• [Instructions for the task] Line by line, set down all the data below exactly, omitting any picture.

• [Supplied information]
○ ○ ○ ○ ○

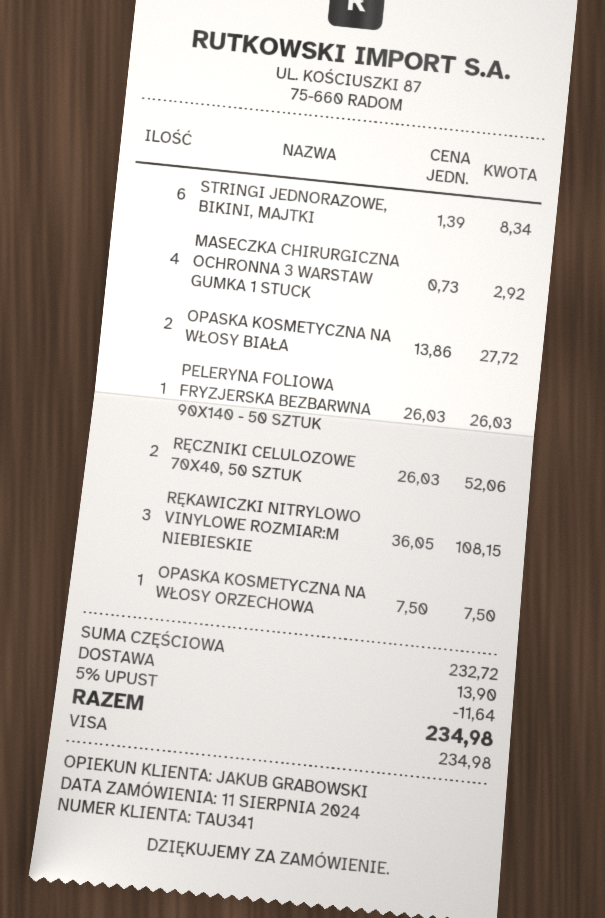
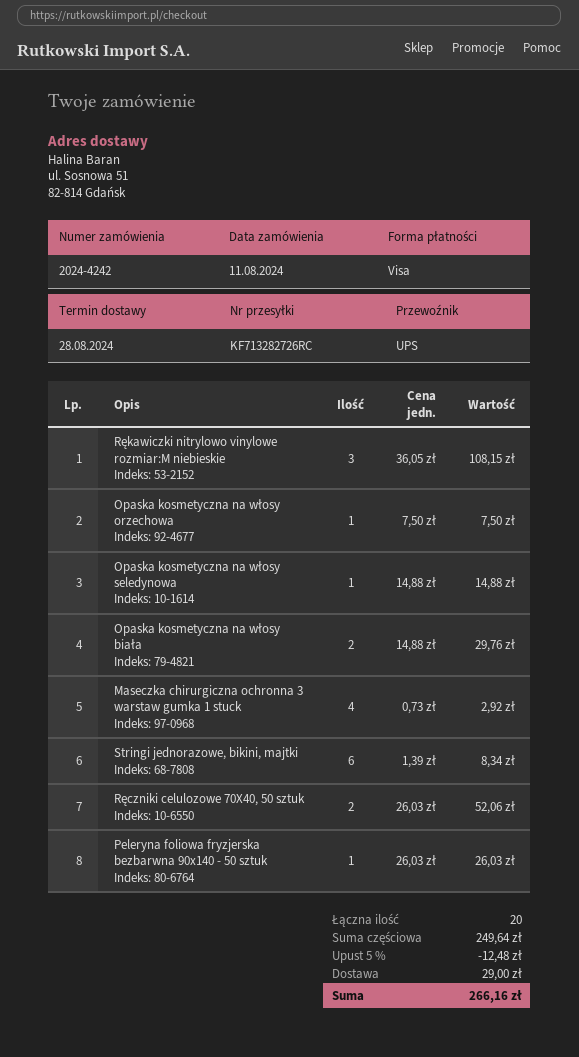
OPASKA KOSMETYCZNA NA WŁOSY BIAŁA: 2 x 13.86 = 27.72 -> 2 x 14.88 = 29.76
Opaska kosmetyczna na włosy seledynowa: none -> 1 x 14.88 = 14.88
subtotal: 232.72 -> 249.64
discount: 5% = 11.64 -> 5% = 12.48
shipping: 13.90 -> 29.00
total: 234.98 -> 266.16

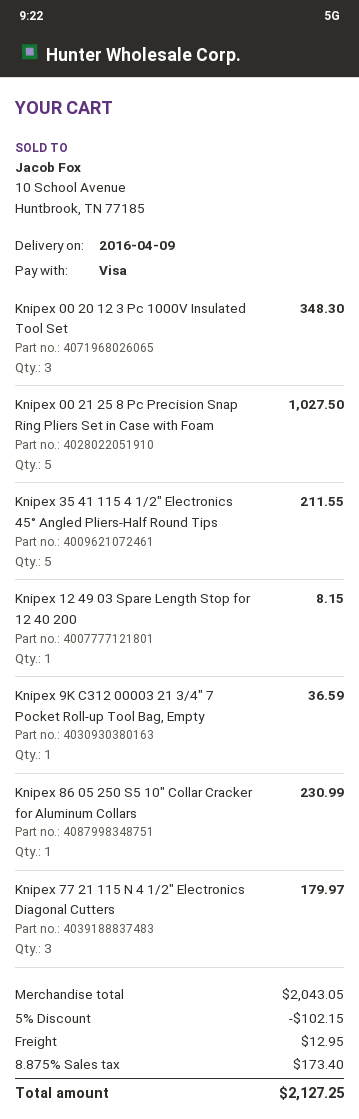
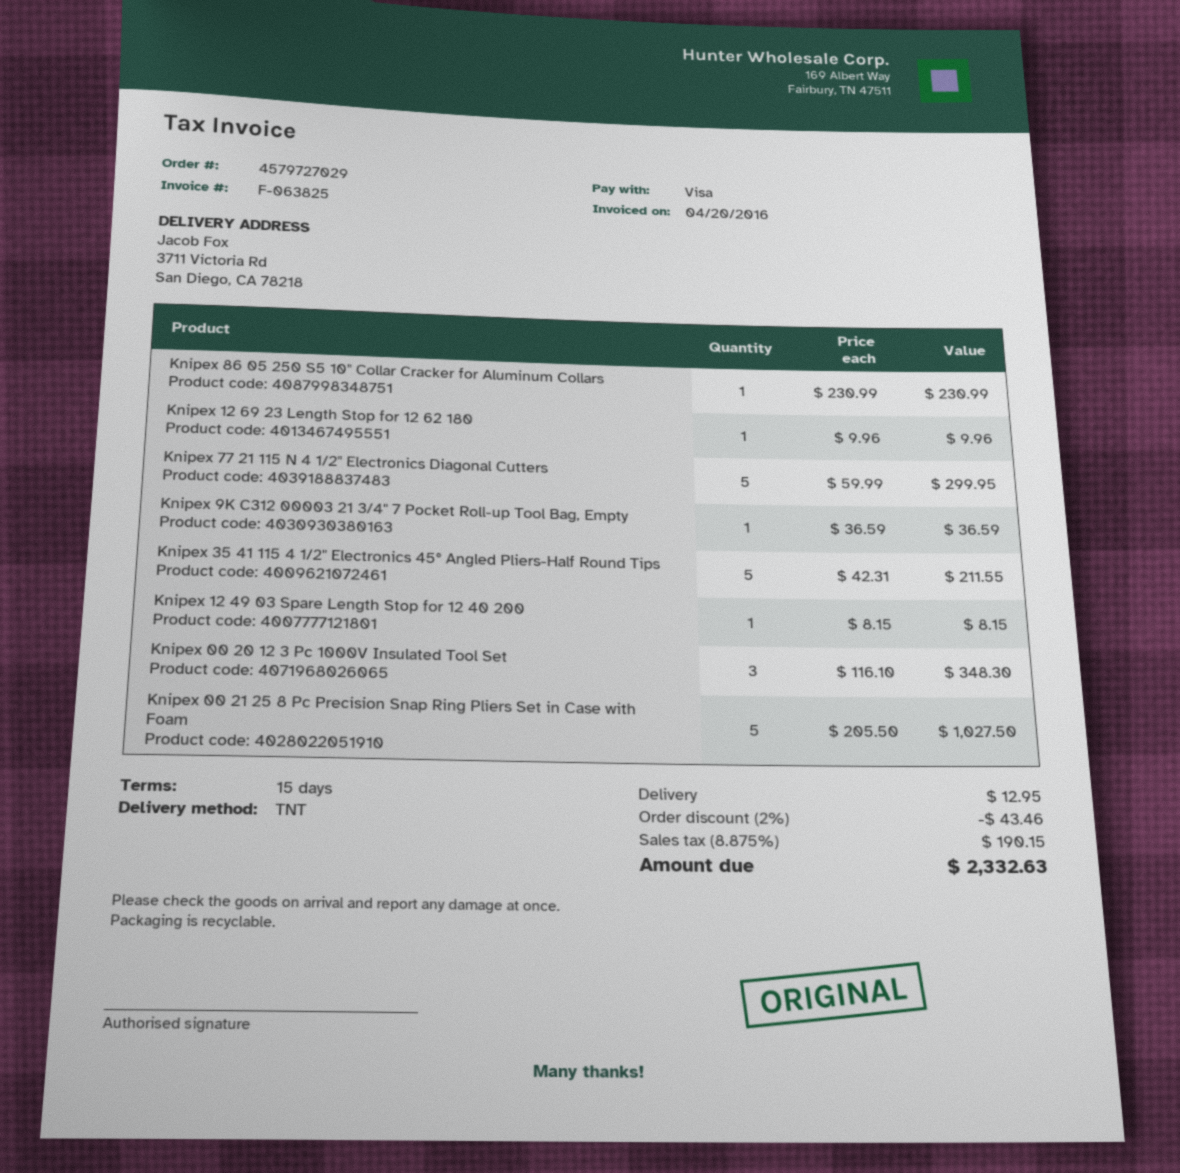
Knipex 77 21 115 N 4 1/2" Electronics Diagonal Cutters: 3 for 179.97 -> 5 for 299.95
Knipex 12 69 23 Length Stop for 12 62 180: none -> 1 for 9.96
discount: 5% = 102.15 -> 2% = 43.46
tax: 8.875% = 173.40 -> 8.875% = 190.15
total: 2127.25 -> 2332.63

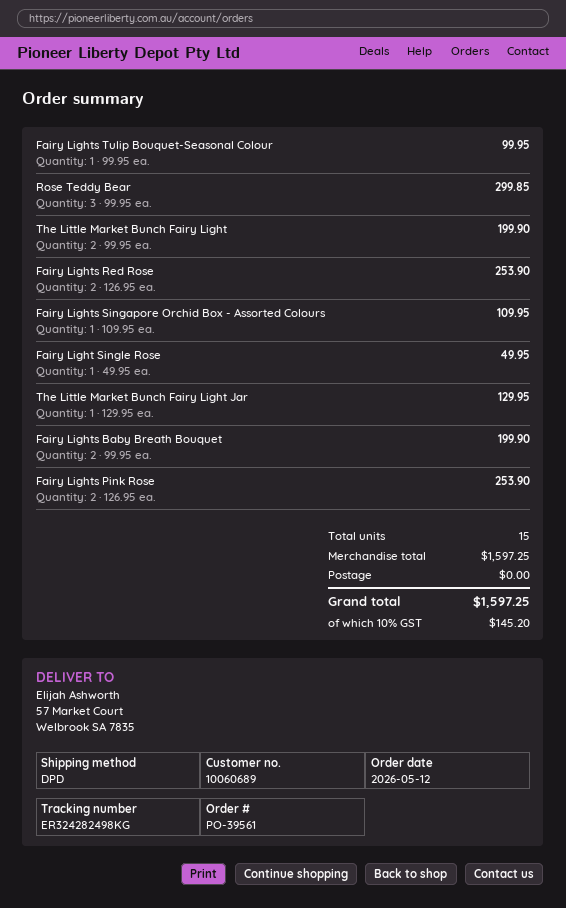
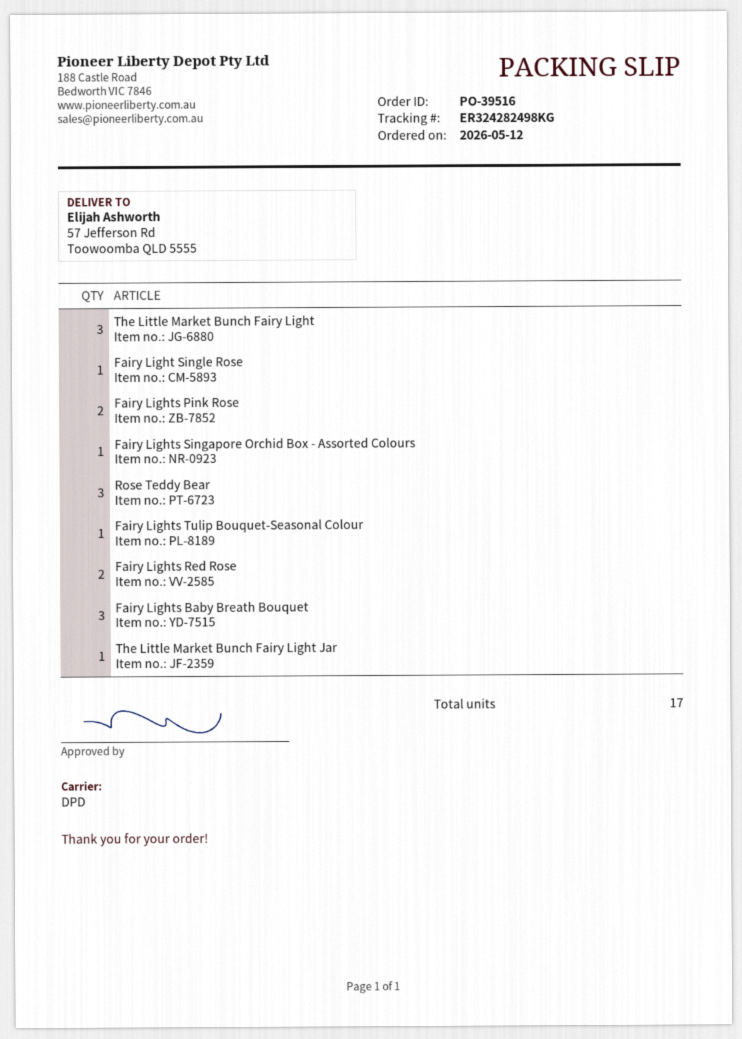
order number: PO-39561 -> PO-39516
ship to: 57 Market Court, Welbrook SA 7835 -> 57 Jefferson Rd, Toowoomba QLD 5555
The Little Market Bunch Fairy Light: 2 -> 3
Fairy Lights Baby Breath Bouquet: 2 -> 3
total quantity: 15 -> 17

○ ○ ○ ○ ○

• [Result of the exercise]
OPASKA KOSMETYCZNA NA WŁOSY BIAŁA: 2 x 13.86 = 27.72 -> 2 x 14.88 = 29.76
Opaska kosmetyczna na włosy seledynowa: none -> 1 x 14.88 = 14.88
subtotal: 232.72 -> 249.64
discount: 5% = 11.64 -> 5% = 12.48
shipping: 13.90 -> 29.00
total: 234.98 -> 266.16

Knipex 77 21 115 N 4 1/2" Electronics Diagonal Cutters: 3 for 179.97 -> 5 for 299.95
Knipex 12 69 23 Length Stop for 12 62 180: none -> 1 for 9.96
discount: 5% = 102.15 -> 2% = 43.46
tax: 8.875% = 173.40 -> 8.875% = 190.15
total: 2127.25 -> 2332.63

order number: PO-39561 -> PO-39516
ship to: 57 Market Court, Welbrook SA 7835 -> 57 Jefferson Rd, Toowoomba QLD 5555
The Little Market Bunch Fairy Light: 2 -> 3
Fairy Lights Baby Breath Bouquet: 2 -> 3
total quantity: 15 -> 17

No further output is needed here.